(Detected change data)
>>>>>

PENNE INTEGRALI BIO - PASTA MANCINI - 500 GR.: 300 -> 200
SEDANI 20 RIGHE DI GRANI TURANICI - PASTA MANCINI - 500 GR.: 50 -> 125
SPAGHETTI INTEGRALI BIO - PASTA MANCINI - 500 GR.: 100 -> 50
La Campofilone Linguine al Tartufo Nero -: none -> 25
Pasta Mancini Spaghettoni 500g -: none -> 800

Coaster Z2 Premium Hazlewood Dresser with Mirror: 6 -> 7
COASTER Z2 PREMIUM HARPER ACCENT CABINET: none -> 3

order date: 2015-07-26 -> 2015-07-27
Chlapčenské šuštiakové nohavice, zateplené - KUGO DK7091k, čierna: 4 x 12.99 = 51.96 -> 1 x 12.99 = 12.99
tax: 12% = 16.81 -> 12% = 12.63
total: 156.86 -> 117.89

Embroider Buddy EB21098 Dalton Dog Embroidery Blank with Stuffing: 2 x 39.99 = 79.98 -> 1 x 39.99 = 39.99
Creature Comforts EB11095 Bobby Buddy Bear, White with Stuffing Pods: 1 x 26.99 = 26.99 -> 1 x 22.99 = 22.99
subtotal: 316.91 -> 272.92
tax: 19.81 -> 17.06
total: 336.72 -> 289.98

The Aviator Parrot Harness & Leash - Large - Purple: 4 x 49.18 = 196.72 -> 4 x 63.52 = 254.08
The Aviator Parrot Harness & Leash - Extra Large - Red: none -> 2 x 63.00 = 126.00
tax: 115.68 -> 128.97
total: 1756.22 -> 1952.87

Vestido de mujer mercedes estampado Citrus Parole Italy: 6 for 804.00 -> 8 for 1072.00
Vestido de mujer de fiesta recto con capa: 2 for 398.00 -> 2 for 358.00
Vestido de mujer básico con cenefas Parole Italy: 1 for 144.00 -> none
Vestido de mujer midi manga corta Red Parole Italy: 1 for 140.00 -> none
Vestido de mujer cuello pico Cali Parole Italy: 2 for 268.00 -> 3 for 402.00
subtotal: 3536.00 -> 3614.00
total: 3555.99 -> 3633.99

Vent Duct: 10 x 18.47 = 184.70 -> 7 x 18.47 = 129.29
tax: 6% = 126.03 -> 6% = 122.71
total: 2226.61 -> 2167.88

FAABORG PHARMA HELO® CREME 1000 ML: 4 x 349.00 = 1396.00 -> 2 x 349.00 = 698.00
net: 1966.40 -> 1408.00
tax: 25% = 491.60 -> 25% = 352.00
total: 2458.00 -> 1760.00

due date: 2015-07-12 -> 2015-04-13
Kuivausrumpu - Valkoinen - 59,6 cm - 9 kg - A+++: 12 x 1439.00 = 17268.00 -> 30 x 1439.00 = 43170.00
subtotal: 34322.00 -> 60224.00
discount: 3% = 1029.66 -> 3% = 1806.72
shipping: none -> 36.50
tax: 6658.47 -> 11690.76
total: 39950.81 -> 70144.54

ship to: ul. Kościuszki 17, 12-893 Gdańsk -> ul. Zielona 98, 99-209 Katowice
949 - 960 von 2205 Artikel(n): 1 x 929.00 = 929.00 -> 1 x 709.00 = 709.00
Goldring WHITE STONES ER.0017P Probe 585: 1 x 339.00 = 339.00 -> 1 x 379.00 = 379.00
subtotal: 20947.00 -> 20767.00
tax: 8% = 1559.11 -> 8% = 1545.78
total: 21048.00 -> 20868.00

<<<<<

The problem:
Would you print, exactly as written, every line above from the one holding "Chlapčenské šuštiakové nohavice, zateplené" through the one holding "total: 336.72 -> 289.98", with both included and no other lines?

Solution:
Chlapčenské šuštiakové nohavice, zateplené - KUGO DK7091k, čierna: 4 x 12.99 = 51.96 -> 1 x 12.99 = 12.99
tax: 12% = 16.81 -> 12% = 12.63
total: 156.86 -> 117.89

Embroider Buddy EB21098 Dalton Dog Embroidery Blank with Stuffing: 2 x 39.99 = 79.98 -> 1 x 39.99 = 39.99
Creature Comforts EB11095 Bobby Buddy Bear, White with Stuffing Pods: 1 x 26.99 = 26.99 -> 1 x 22.99 = 22.99
subtotal: 316.91 -> 272.92
tax: 19.81 -> 17.06
total: 336.72 -> 289.98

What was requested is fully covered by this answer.